* **Web interface edit records**:
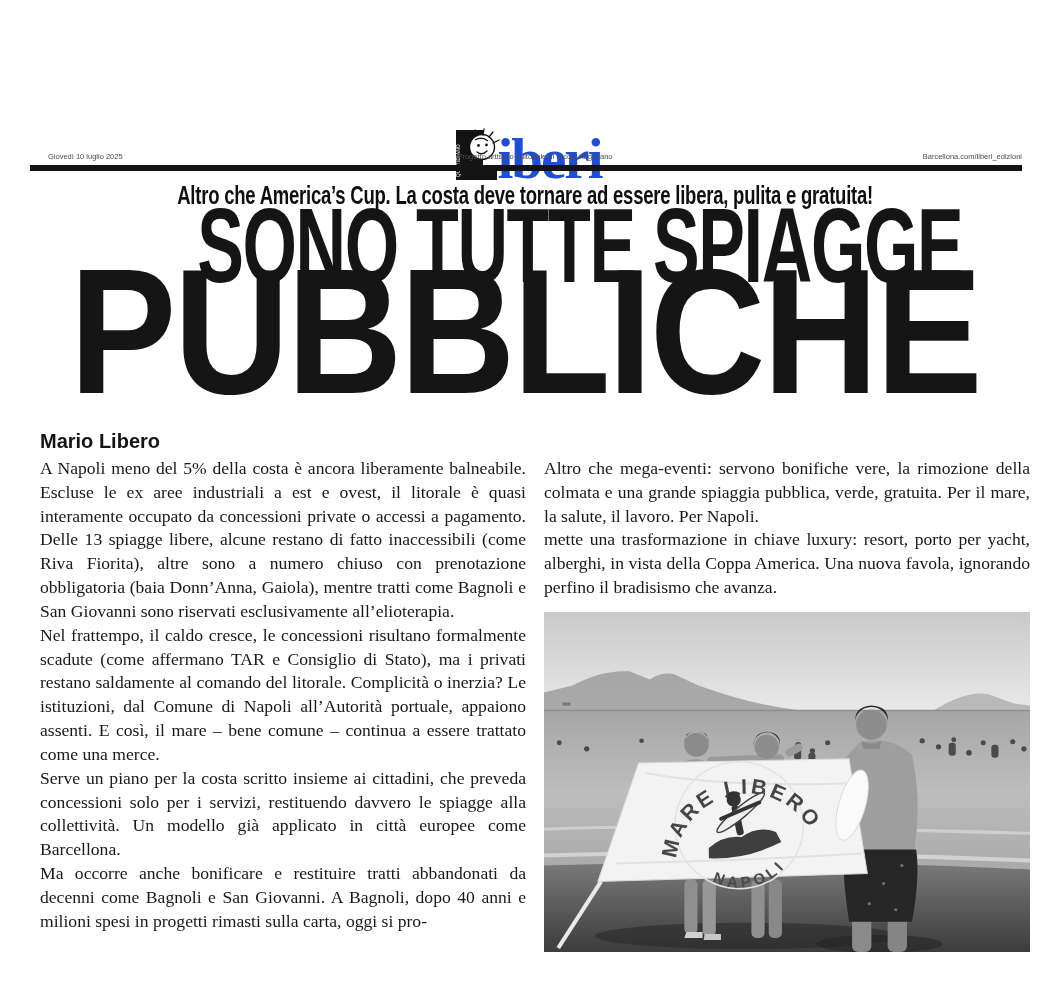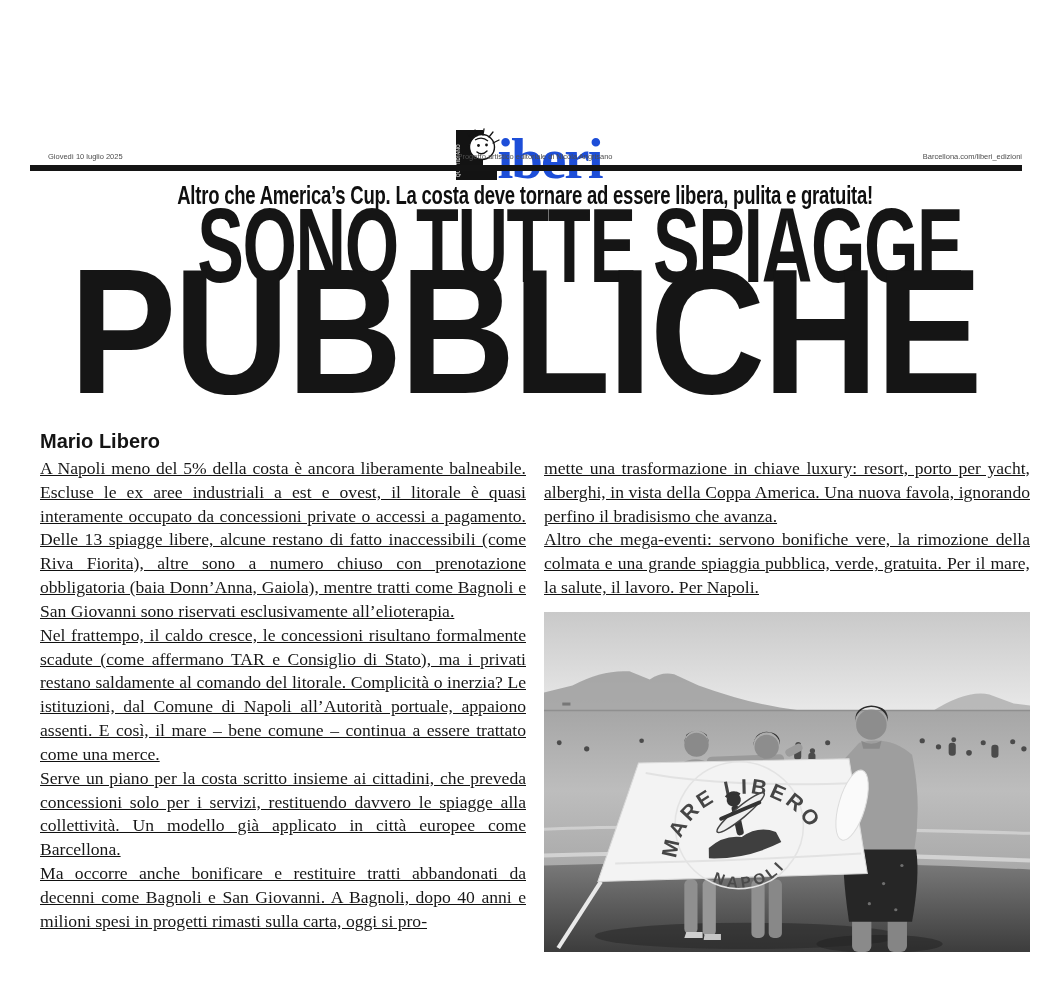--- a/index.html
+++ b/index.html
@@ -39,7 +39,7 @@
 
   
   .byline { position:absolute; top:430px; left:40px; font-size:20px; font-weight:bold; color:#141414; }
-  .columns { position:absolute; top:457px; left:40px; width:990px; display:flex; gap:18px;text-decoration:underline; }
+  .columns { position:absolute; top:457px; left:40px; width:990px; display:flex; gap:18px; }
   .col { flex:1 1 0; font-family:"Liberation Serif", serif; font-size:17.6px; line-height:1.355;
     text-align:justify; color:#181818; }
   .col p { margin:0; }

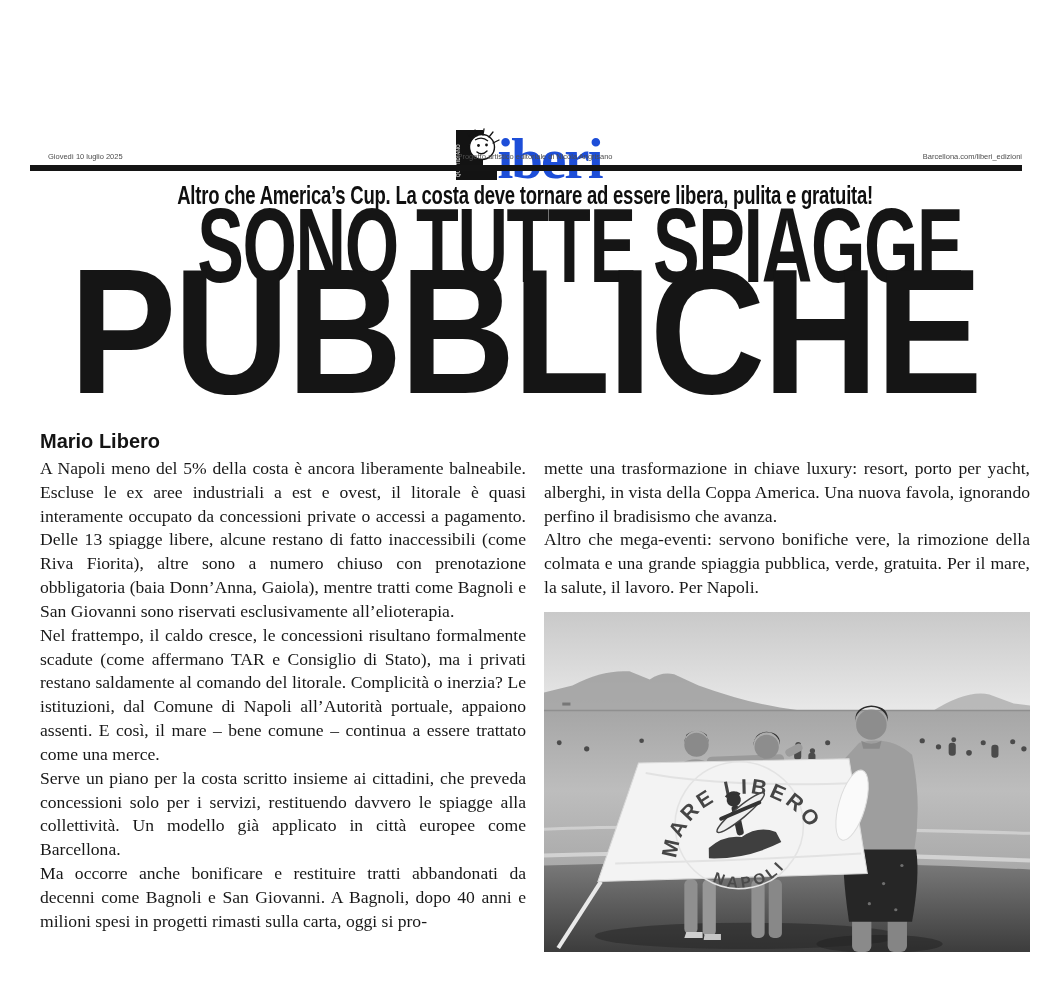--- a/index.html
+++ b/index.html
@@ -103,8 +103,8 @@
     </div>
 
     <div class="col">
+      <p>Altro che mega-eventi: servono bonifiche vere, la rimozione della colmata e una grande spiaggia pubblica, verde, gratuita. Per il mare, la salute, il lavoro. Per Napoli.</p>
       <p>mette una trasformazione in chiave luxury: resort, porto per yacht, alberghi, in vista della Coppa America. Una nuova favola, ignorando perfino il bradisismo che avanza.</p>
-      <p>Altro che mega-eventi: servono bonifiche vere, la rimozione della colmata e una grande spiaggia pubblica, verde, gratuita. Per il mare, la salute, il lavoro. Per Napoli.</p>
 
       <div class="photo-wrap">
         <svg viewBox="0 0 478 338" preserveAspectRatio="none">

* **TASK REQUIREMENTS**: Give again, word for word, only the lines from the one with "width:990px; display:flex; gap:18px;text-decoration:underline;" through the last line of the entries, both included; no pictures go in the copy.

* **RESULT OF THE TASK**:
-  .columns { position:absolute; top:457px; left:40px; width:990px; display:flex; gap:18px;text-decoration:underline; }
+  .columns { position:absolute; top:457px; left:40px; width:990px; display:flex; gap:18px; }
   .col { flex:1 1 0; font-family:"Liberation Serif", serif; font-size:17.6px; line-height:1.355;
     text-align:justify; color:#181818; }
   .col p { margin:0; }

--- a/index.html
+++ b/index.html
@@ -103,8 +103,8 @@
     </div>
 
     <div class="col">
+      <p>Altro che mega-eventi: servono bonifiche vere, la rimozione della colmata e una grande spiaggia pubblica, verde, gratuita. Per il mare, la salute, il lavoro. Per Napoli.</p>
       <p>mette una trasformazione in chiave luxury: resort, porto per yacht, alberghi, in vista della Coppa America. Una nuova favola, ignorando perfino il bradisismo che avanza.</p>
-      <p>Altro che mega-eventi: servono bonifiche vere, la rimozione della colmata e una grande spiaggia pubblica, verde, gratuita. Per il mare, la salute, il lavoro. Per Napoli.</p>
 
       <div class="photo-wrap">
         <svg viewBox="0 0 478 338" preserveAspectRatio="none">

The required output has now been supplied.